NS-Propaganda in Spielfilmen
Das 20. Jahrhundert ist das Jahrhundert des bewegten Bildes. Ein großer Teil des kulturellen Erbes steckt in unseren Filmen. Das Material spiegelt unsere Wahrnehmung, Kultur, unser Sozialleben und unsere Geschichte wider. Vor allem für junge Menschen sind der Zugang, die Kenntnis, der Umgang und die Vermittlung dieses kulturellen Erbes von größter Wichtigkeit für ihre persönliche Entwicklung als mündige Bürger/innen.
Dem erzähltheoretischen Ansatz der Geschichtsdidaktik folgend, liegt eine besondere Chance in der Auseinandersetzung mit Filmen darin, den Konstruktcharakter bzw. die Perspektivität von Geschichte zu erkennen (1) und auf diese Weise etwas darüber zu lernen, wie Geschichte eigentlich ‚funktioniert‘. Die De-Konstruktion der Propagandafilme, d.h.

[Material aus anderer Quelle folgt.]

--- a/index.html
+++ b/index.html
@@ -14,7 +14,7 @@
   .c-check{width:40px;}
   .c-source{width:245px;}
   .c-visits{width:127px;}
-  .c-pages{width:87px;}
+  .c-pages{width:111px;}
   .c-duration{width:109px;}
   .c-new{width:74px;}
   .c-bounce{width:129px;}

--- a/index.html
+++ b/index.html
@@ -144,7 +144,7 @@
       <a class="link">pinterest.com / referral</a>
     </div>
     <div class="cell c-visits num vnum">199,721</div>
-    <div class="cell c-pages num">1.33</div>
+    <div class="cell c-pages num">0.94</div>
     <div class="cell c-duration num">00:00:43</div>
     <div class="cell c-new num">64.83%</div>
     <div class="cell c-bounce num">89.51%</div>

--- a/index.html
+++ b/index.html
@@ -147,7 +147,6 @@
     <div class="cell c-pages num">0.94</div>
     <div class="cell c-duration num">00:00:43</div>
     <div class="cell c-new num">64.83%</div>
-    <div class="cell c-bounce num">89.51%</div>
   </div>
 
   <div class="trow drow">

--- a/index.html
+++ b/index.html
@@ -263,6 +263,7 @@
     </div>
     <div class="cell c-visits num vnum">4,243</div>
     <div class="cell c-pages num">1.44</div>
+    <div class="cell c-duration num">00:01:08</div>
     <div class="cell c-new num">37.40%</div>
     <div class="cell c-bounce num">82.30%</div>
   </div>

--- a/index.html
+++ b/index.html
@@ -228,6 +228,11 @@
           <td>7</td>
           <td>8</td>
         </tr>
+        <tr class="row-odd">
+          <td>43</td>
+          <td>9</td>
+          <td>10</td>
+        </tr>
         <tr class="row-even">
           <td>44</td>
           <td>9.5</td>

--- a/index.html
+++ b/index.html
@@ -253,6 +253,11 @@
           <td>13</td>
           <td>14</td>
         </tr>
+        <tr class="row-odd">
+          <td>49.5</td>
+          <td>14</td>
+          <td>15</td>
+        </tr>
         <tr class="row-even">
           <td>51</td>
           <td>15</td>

Analyse der Aussagen/Tendenz/ Zielsetzung offenbart Mechanismen nationalsozialistischer Propaganda. In der praktischen pädagogischen Arbeit dominieren diese inhaltsanalytischen Ansätze.
Die Produktion, Distribution und Rezeption von Filmen wird – wie bei allen Kulturprodukten – zu jeder Zeit und an jedem Ort durch die jeweiligen politischen, ökonomischen und kulturellen Rahmenbedingungen mitbestimmt und geformt. Die Filme der NS-Zeit müssen deshalb auch im Kontext der staatlich beeinflussten Produktion und Rezeption gesehen werden. (Vgl. filmportal)

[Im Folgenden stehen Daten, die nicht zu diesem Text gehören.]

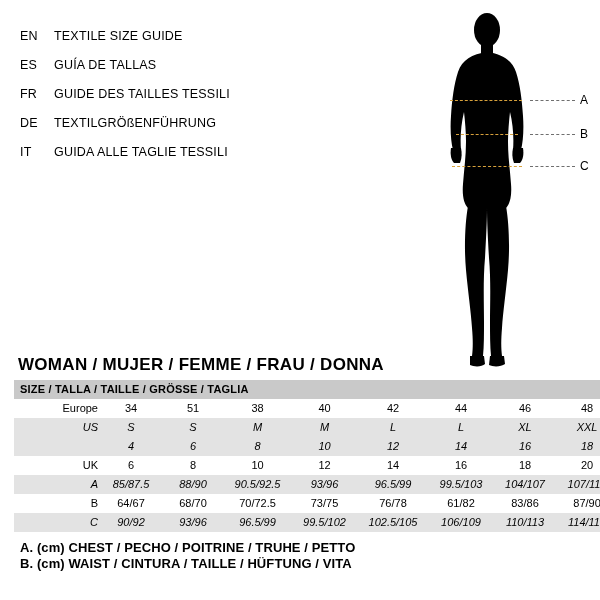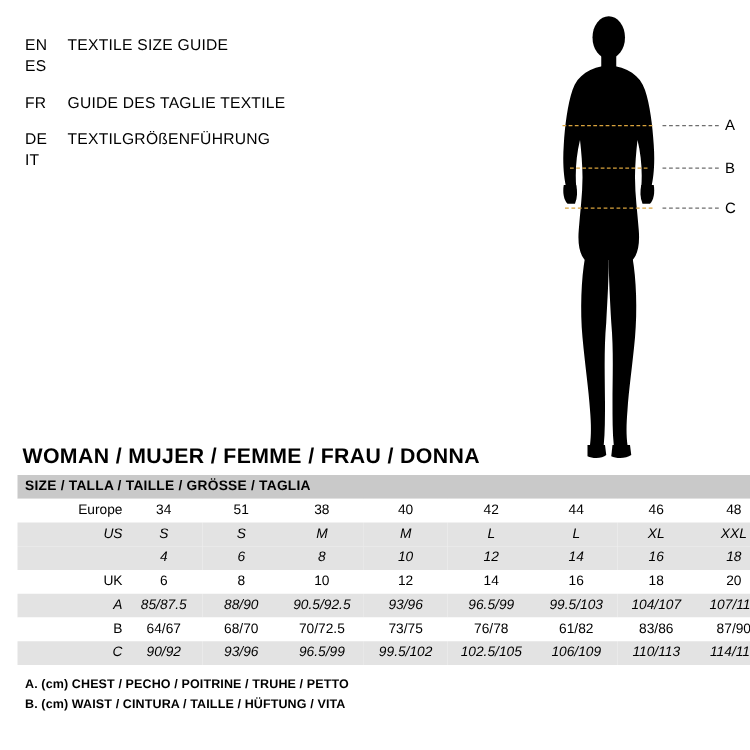--- a/index.html
+++ b/index.html
@@ -143,6 +143,7 @@
     </div>
     <div class="lang-row">
       <span class="lang-code">ES</span>
+      <span class="lang-text">GUÍA DE TALLAS</span>
     </div>
     <div class="lang-row">
       <span class="lang-code">FR</span>

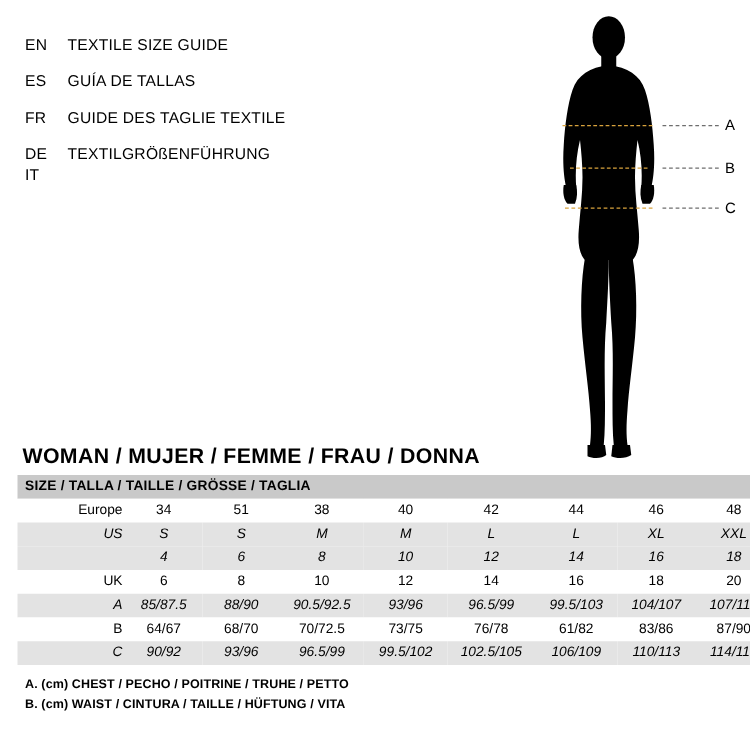--- a/index.html
+++ b/index.html
@@ -147,7 +147,7 @@
     </div>
     <div class="lang-row">
       <span class="lang-code">FR</span>
-      <span class="lang-text">GUIDE DES TAGLIE TEXTILE</span>
+      <span class="lang-text">GUIDE DES TAILLES TESSILI</span>
     </div>
     <div class="lang-row">
       <span class="lang-code">DE</span>

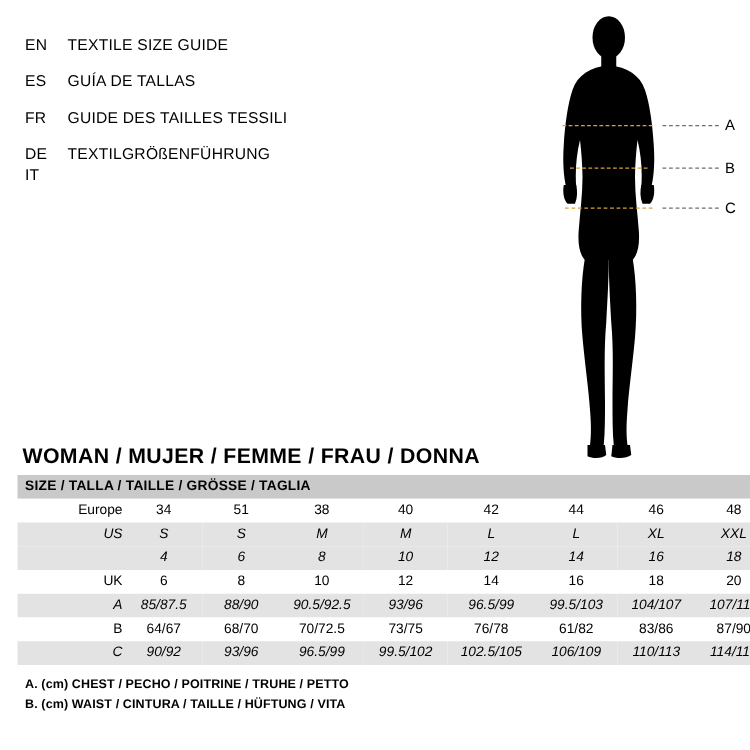--- a/index.html
+++ b/index.html
@@ -155,6 +155,7 @@
     </div>
     <div class="lang-row">
       <span class="lang-code">IT</span>
+      <span class="lang-text">GUIDA ALLE TAGLIE TESSILI</span>
     </div>
   </div>
 

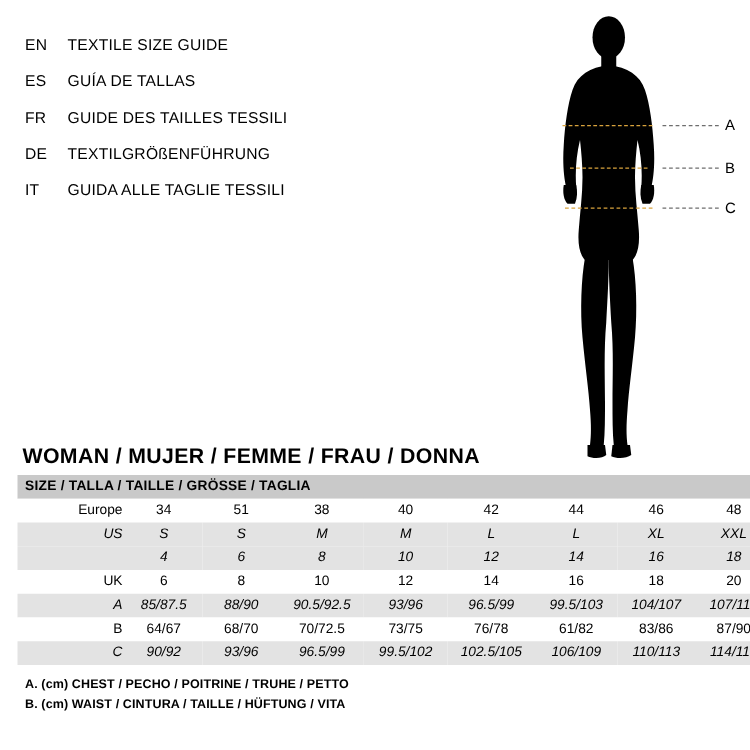--- a/index.html
+++ b/index.html
@@ -125,7 +125,7 @@
     width: 560px;
   }
   .legend div {
-    font-size: 10px;
+    font-size: 13px;
     font-weight: bold;
     line-height: 16px;
     letter-spacing: 0.1px;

In der Beschäftigung mit den Filmen muss die Perspektive erweitert werden. Filme jeglicher Art zeigen eine gestaltete Abbildung dessen, was sich zu einem bestimmten Zeitpunkt im Blickwinkel der Kamera befunden hat. Filme erzählen dabei Geschichte(n), mit denen Informationen aber auch Werte und Einstellungen vermittelt werden. Die Ereignisse, Vorgänge etc. können dann später – auch wenn sie längst Geschichte sind – in ihrer gefilmten Darstellung betrachtet und als Quellen ihrer Entstehungszeit befragt werden.
„Als Quellen sind Filme interessant, insofern sie selbstverständliche zeitgenössische Einstellungen transportieren jenseits der erkennbaren Intentionen der Filme.“ (Wilharm)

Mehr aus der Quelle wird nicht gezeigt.